The website Multiling Cloud features a map showing where each language is spoken in Bangladesh. It also provides detailed information on preservation efforts, including the number of recorded sentences, contributing speakers, and the amount of data collected. Each language has its own dedicated dictionary section.

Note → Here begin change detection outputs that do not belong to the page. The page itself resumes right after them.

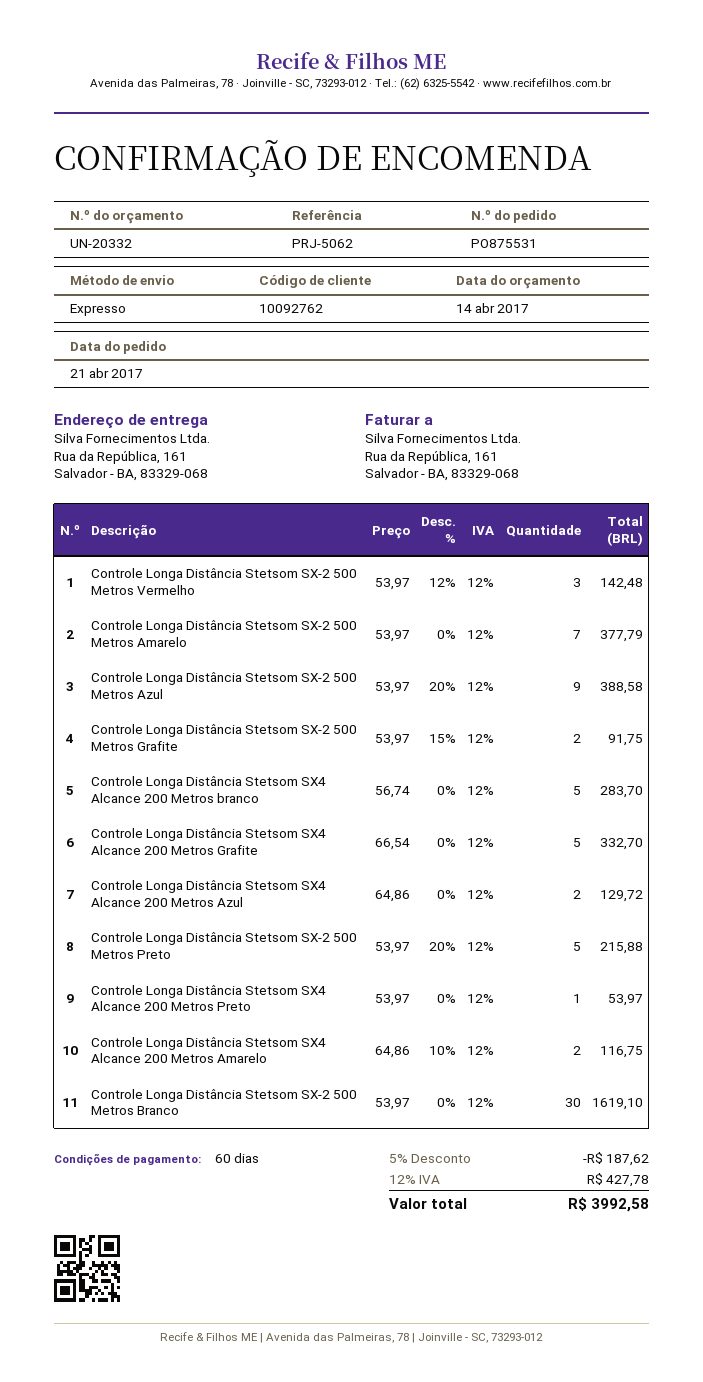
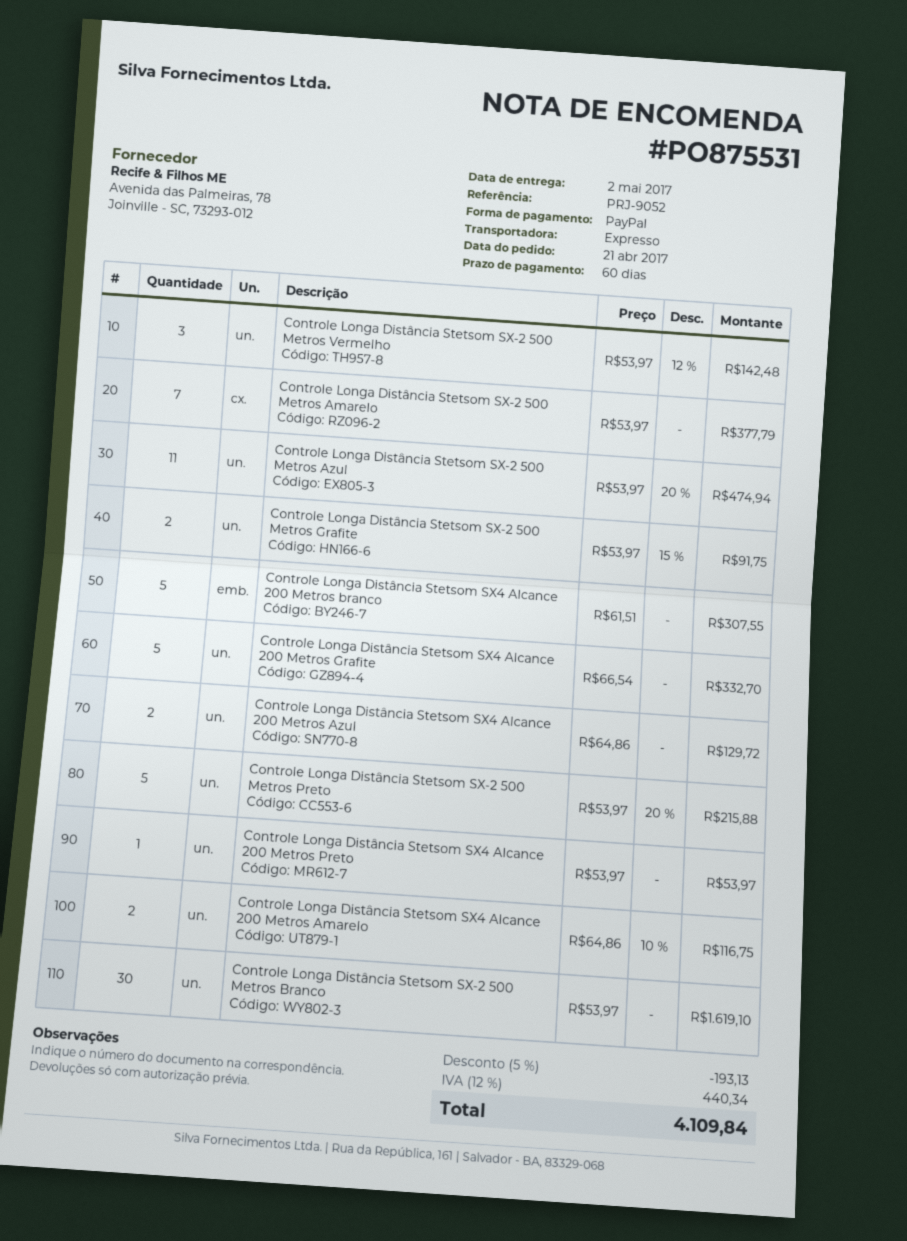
reference: PRJ-5062 -> PRJ-9052
Controle Longa Distância Stetsom SX-2 500 Metros Azul: 9 x 53.97 - 20% = 388.58 -> 11 x 53.97 - 20% = 474.94
Controle Longa Distância Stetsom SX4 Alcance 200 Metros branco: 5 x 56.74 = 283.70 -> 5 x 61.51 = 307.55
discount: 5% = 187.62 -> 5% = 193.13
tax: 12% = 427.78 -> 12% = 440.34
total: 3992.58 -> 4109.84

This language preservation initiative has generated a lot of interest among Indigenous users. Samar Soren, who has worked with the Santali language for a long time, told Global Voices over the phone:
বাংলাদেশের বহুভাষিক বৈচিত্র্য সংরক্ষণ ও প্রসারে multiling.cloud একটি গুরুত্বপূর্ণ ডিজিটাল রিপোজিটরি। এখানে বিভিন্ন আদিবাসী ভাষার বিভিন্ন ডোমেইনের নমুনা ভয়েস সংরক্ষিত করা হয়েছে, যা ভাষার পরিধি বা ল্যাংগুয়েজ স্পেস ও ব্যবহার বাড়াতে সহায়তা করবে। শুধু গবেষক ও ভাষাকর্মীরাই নন, সাধারণ মানুষও এই প্ল্যাটফর্ম ব্যবহার করে দেশের যেকোনো আদিবাসী ভাষায় ন্যূনতম প্রাথমিক কথোপকথন শিখতে পারবেন।
Multiling.cloud is an important digital repository for the preservation and promotion of Bangladesh's multilingual diversity. It has preserved sample voices from different domains of various Indigenous languages, which will help expand the language space and its usage. Not only researchers and language activists but also ordinary people can use this platform to learn basic conversational skills in any Indigenous language of the country.